Return value stored in parent dialog

When executed, the bot will execute the profile child dialog, collect the user's name and age in a temporary scope, then return it to the parent dialog where it's captured into the user.profile property and stored permanently.

Properties managed by Composer

Some properties are automatically created and managed by the bot. These are available automatically. For example:

Property Description
turn.activity The full incoming Activity object.
turn.intents If a recognizer is run, the intents found.
turn.entities If a recognizer is run, the entities found.
turn.dialogEvents.event name.value Payload of a custom event fired using the EmitEvent action.

See Memory scopes and properties for more information.

Referencing properties in memory

Bots can retrieve values from memory for a variety of purposes. The bot may need to use a value in order to construct an outgoing message, or make a decision based on a value then perform actions based on that decision, or use the value to calculate other values.

Sometimes, you will refer directly to a property by its address in memory: user.name. Other times, you will refer to one or more properties as part of an expression: (dialog.orderTotal + dialog.orderTax) > 50.

Expressions

Bot Framework Composer uses the Adaptive expressions to calculate computed values. This syntax allows developers to create composite values, define complex conditional tests, and transform the content and format of values. For more information see the Adaptive expressions operators and pre-built functions.

When used in expressions, no special notation is necessary to refer to a property from memory.

Memory in branching actions

A bot can evaluate values from memory when making decisions inside a branching action like an If/Else or Switch branch. The conditional expression that is tested in one of these branching actions is an expression that, when evaluated, drives the decision.

In the example below, the expression user.profile.age > 13 will evaluate to either True or False, and the flow will continue through the appropriate branch.

If/Else Condition

In this example, after prompting the user using the Prompt with multi-choice action and storing the result in the turn.choice property, the Branch:Switch action is used to make a decision based on the user's selection.

Switch condition

Memory in loops

When using For each and For each page loops, properties also come into play.

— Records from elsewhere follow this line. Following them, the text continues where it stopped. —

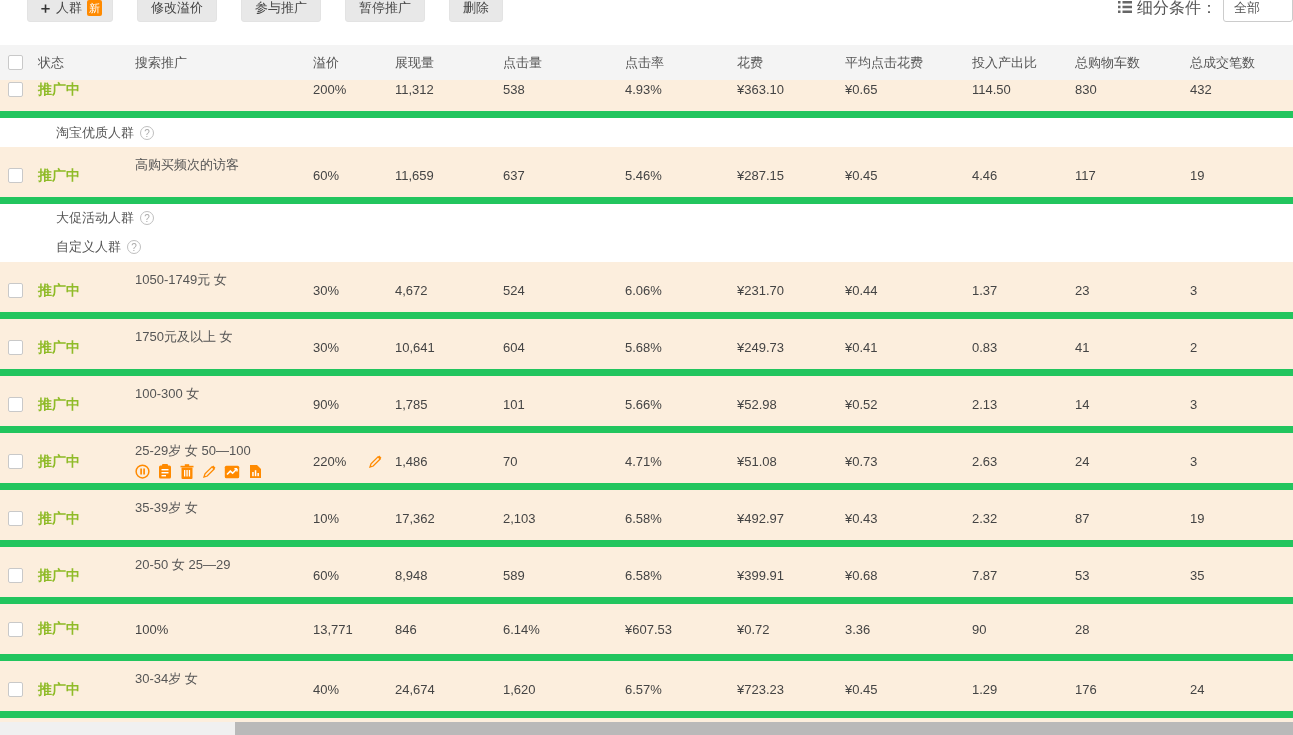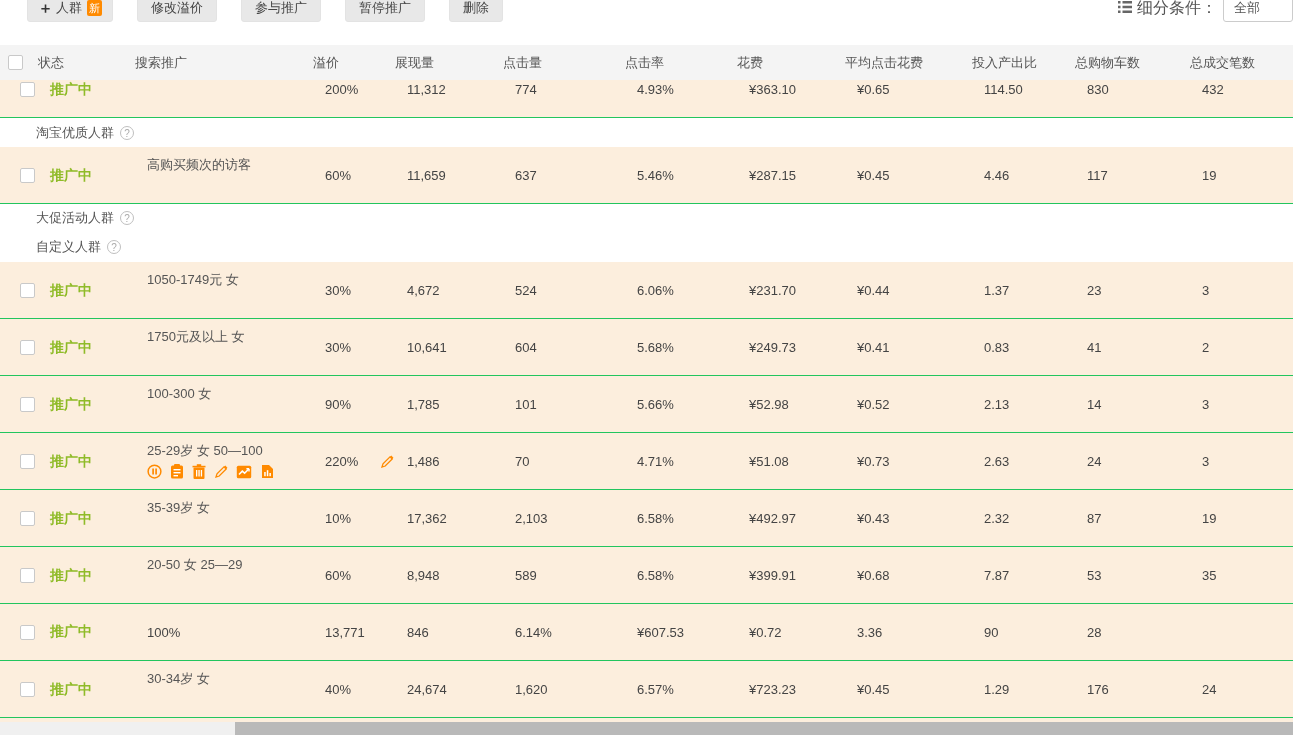"推广中" .row { border-bottom: 1px solid #22c55e -> 7px solid #22c55e; padding-left: 12px -> none }
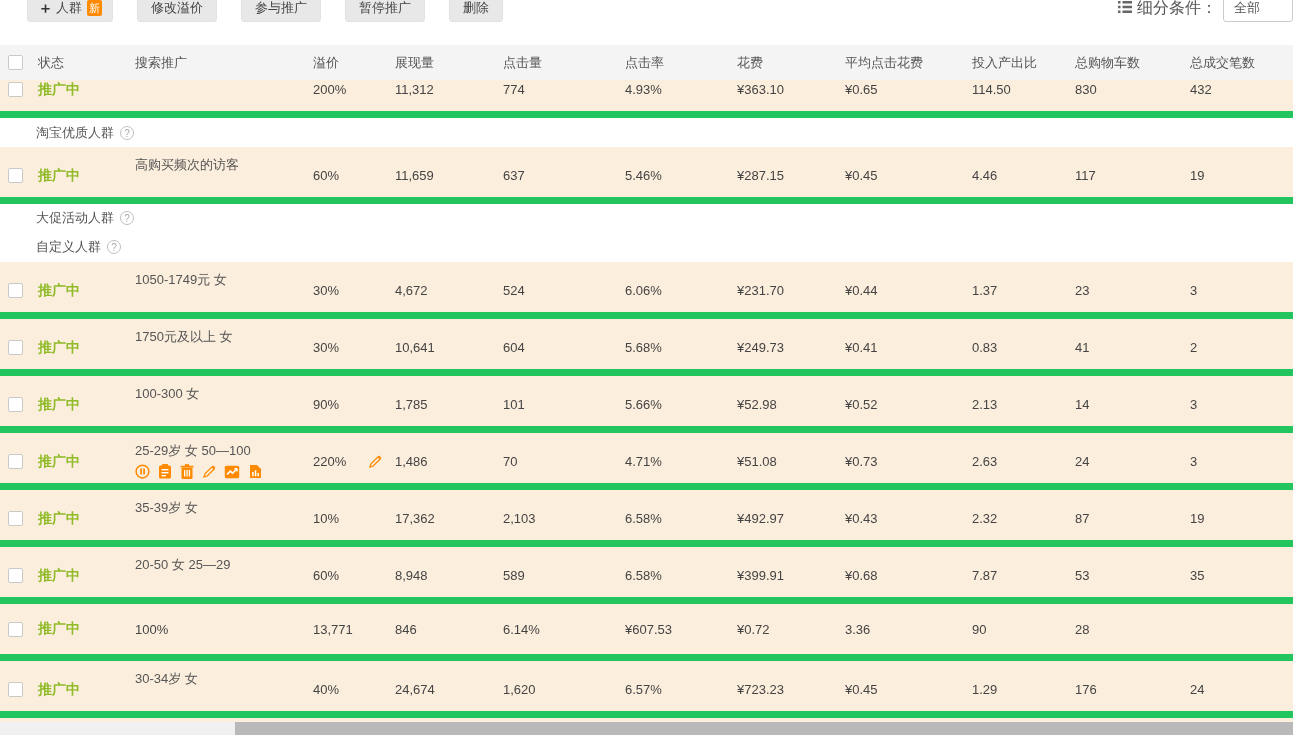"774" div.cell { text: 774 -> 538 }
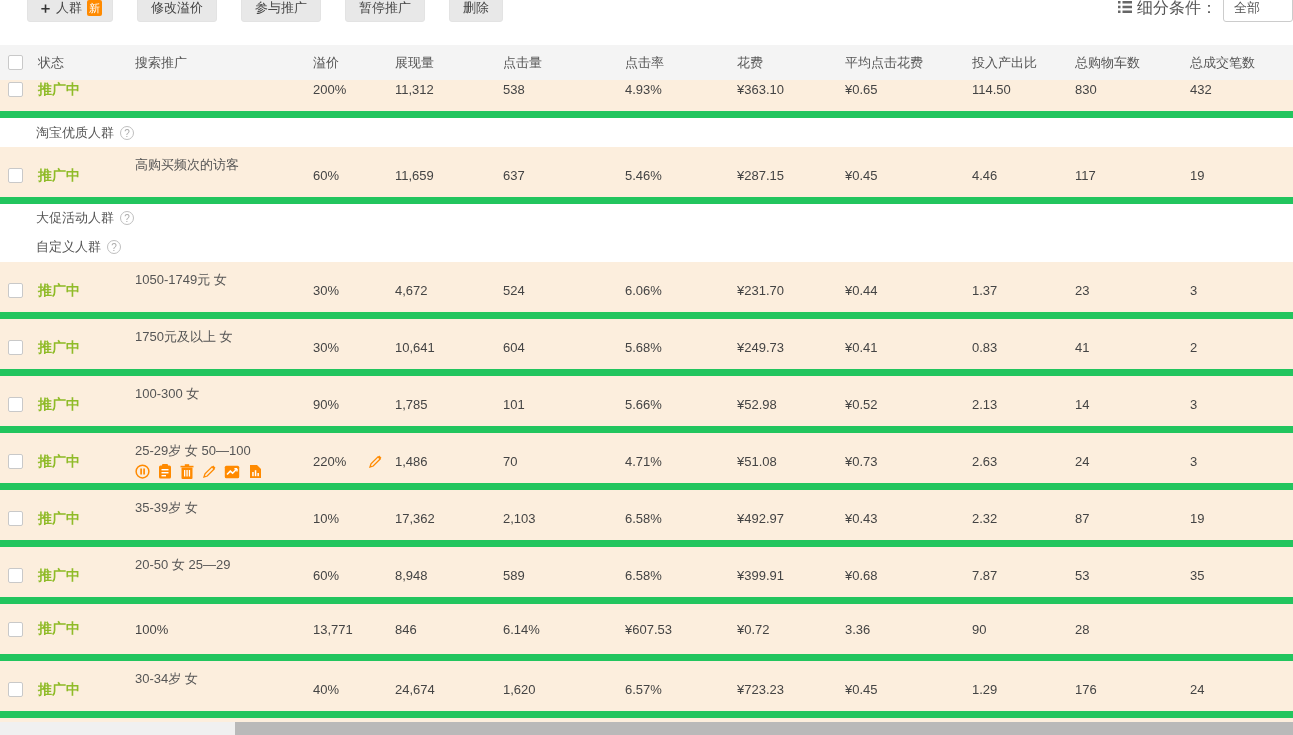"淘宝优质人群" .section-band { padding-left: 36px -> 56px }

Both require an Items property that holds the array, and For each page loops also require a Page size, or number of items per page.

For each page properties

Memory in bot responses

One of the most powerful features of the Bot Framework system is the bot response language, particularly when used alongside properties pulled from memory.

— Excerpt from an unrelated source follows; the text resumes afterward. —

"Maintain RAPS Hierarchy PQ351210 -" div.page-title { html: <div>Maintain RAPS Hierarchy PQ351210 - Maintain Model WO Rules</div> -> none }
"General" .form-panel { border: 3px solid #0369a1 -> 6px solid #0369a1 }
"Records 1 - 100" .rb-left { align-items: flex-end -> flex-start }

You can refer to properties in the text of any message, including prompts.

You can also refer to properties in bot response templates. See Language Generation to learn more about the bot response system.

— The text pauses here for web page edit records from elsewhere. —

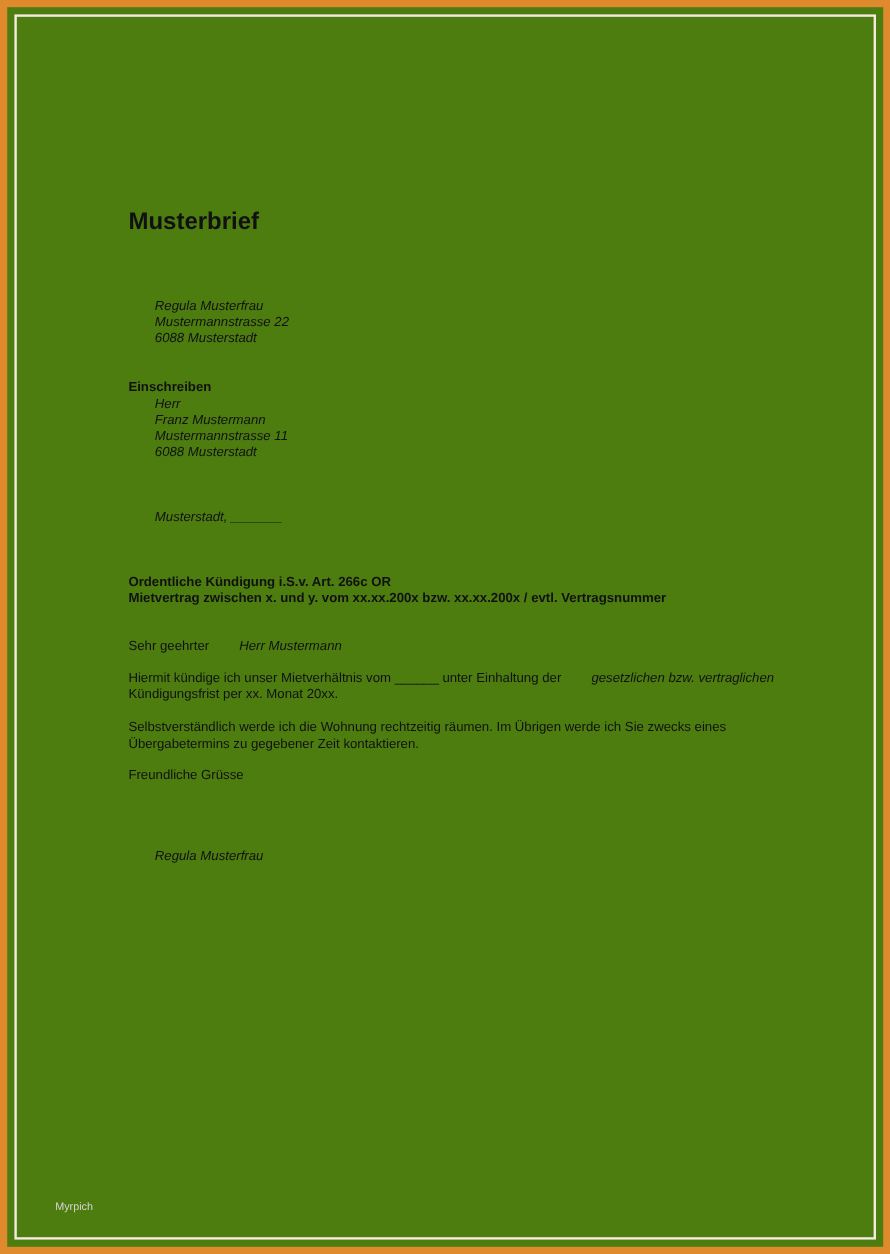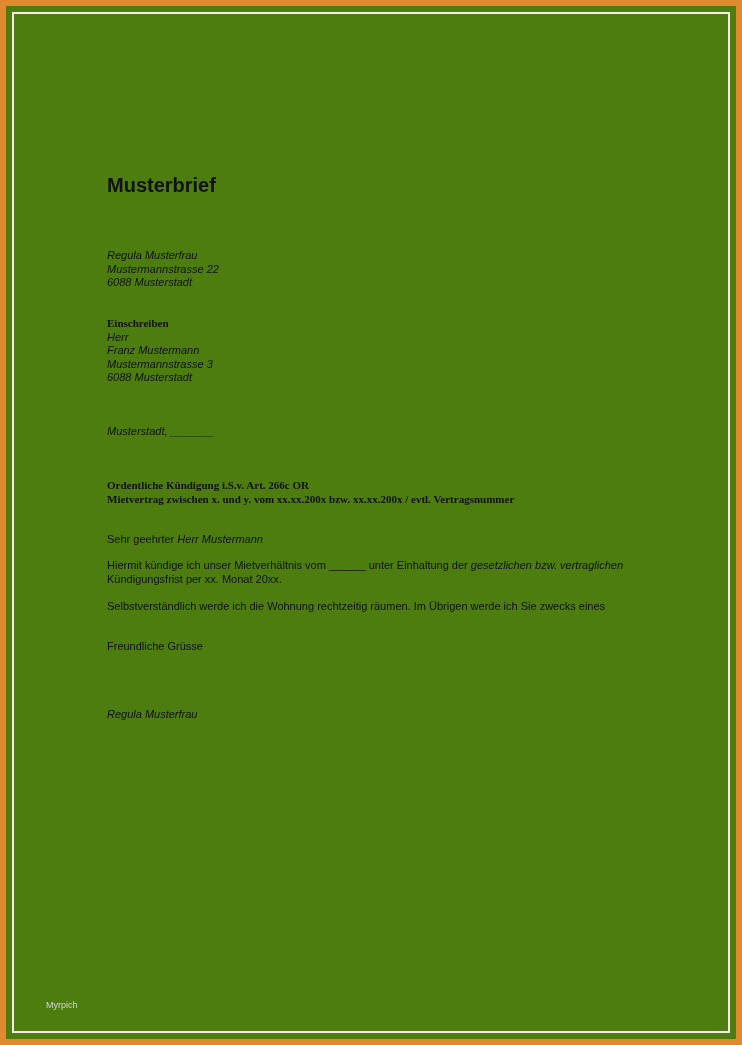"Regula Musterfrau" .it { margin-left: none -> 22px }
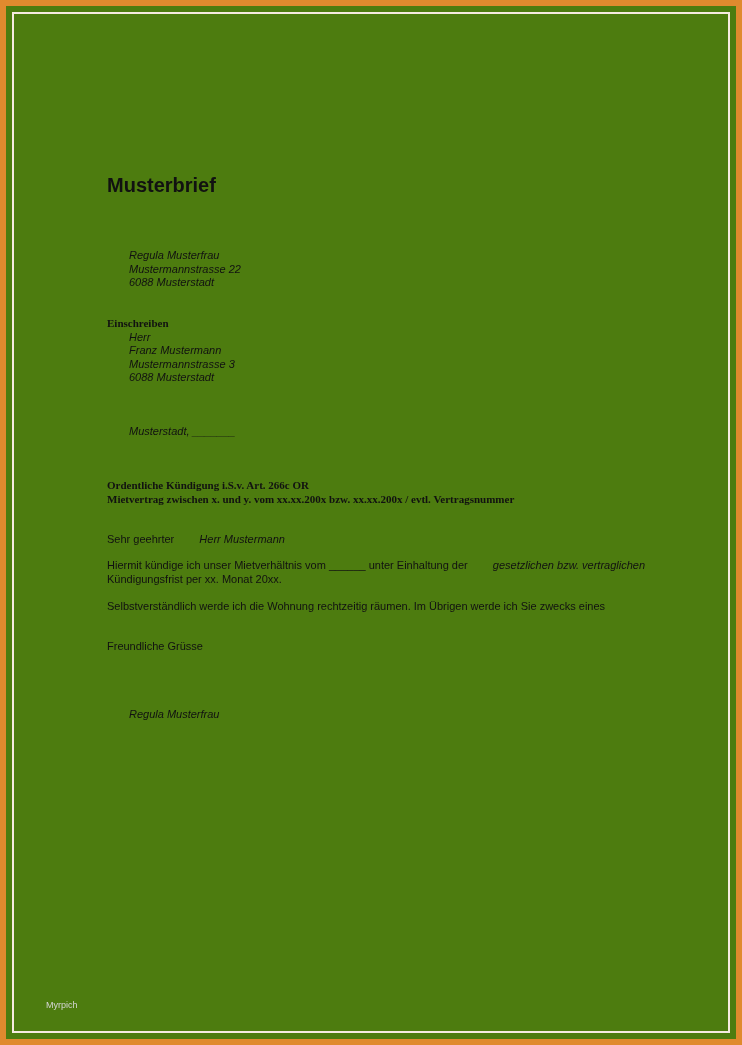"Einschreiben" .b { font-family: Liberation Serif, serif -> none }
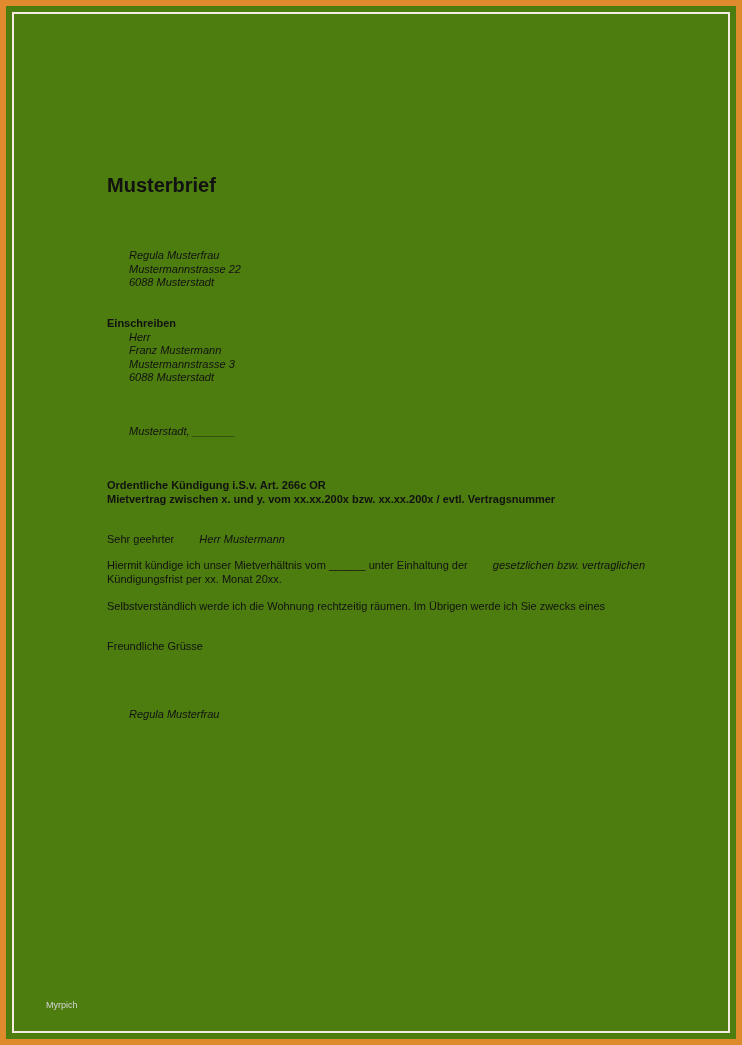"Mustermannstrasse 3" span.line { text: 3 -> 11 }
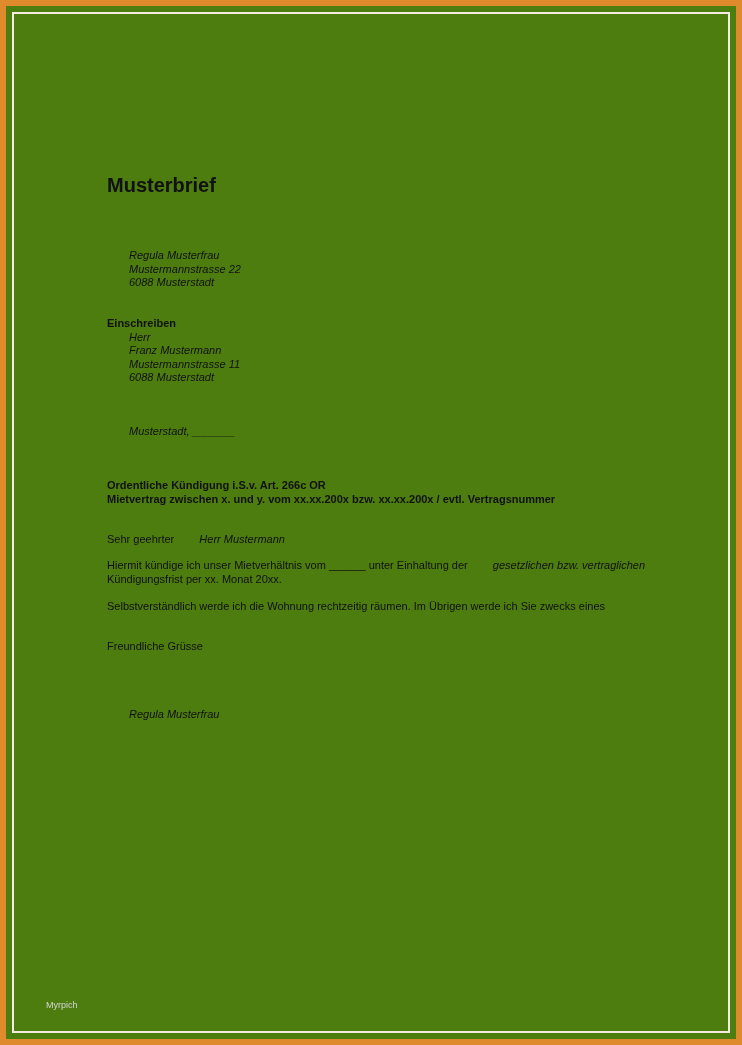"Übergabetermins zu gegebener Zeit" span.line { html: none -> <span>Übergabetermins zu gegebener Zeit kontaktieren.</span> }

To use the value of a property from memory inside a message, wrap the property reference in curly brackets and preface it with a $ like this: ${user.profile.name}.

The screenshot below demonstrates how a bot can prompt a user for a value, then immediately use that value in a confirmation message.

LG memory

In addition to getting property values, it's also possible to embed properties in expressions used in a message template. Refer to the adaptive expressions page for the full list of pre-built functions.

Properties can also be used within a bot response template to provide conditional variants of a message and can be passed as parameters to both built-in and custom functions.

Memory scope shorthand notation

There are a few short-hand notations supported to access specific memory scopes.

Symbol Usage Expansion Notes
$ $userName dialog.userName Short hand for the dialog scope.
# #intentName turn.recognized.intents.intentName Short hand for a named intent returned by the recognizer.
@ @entityName turn.recognized.entities.entityName @entityName returns the first and only the first value found for the entity, immaterial of the value's cardinality.
@@ @@entityName turn.recognized.entities.entityName @@entityName returns the actual value of the entity, preserving the value's cardinality.
% %propertyName class.propertyName Short hand for instance properties, such as MaxTurnCount, DefaultValue, and so on.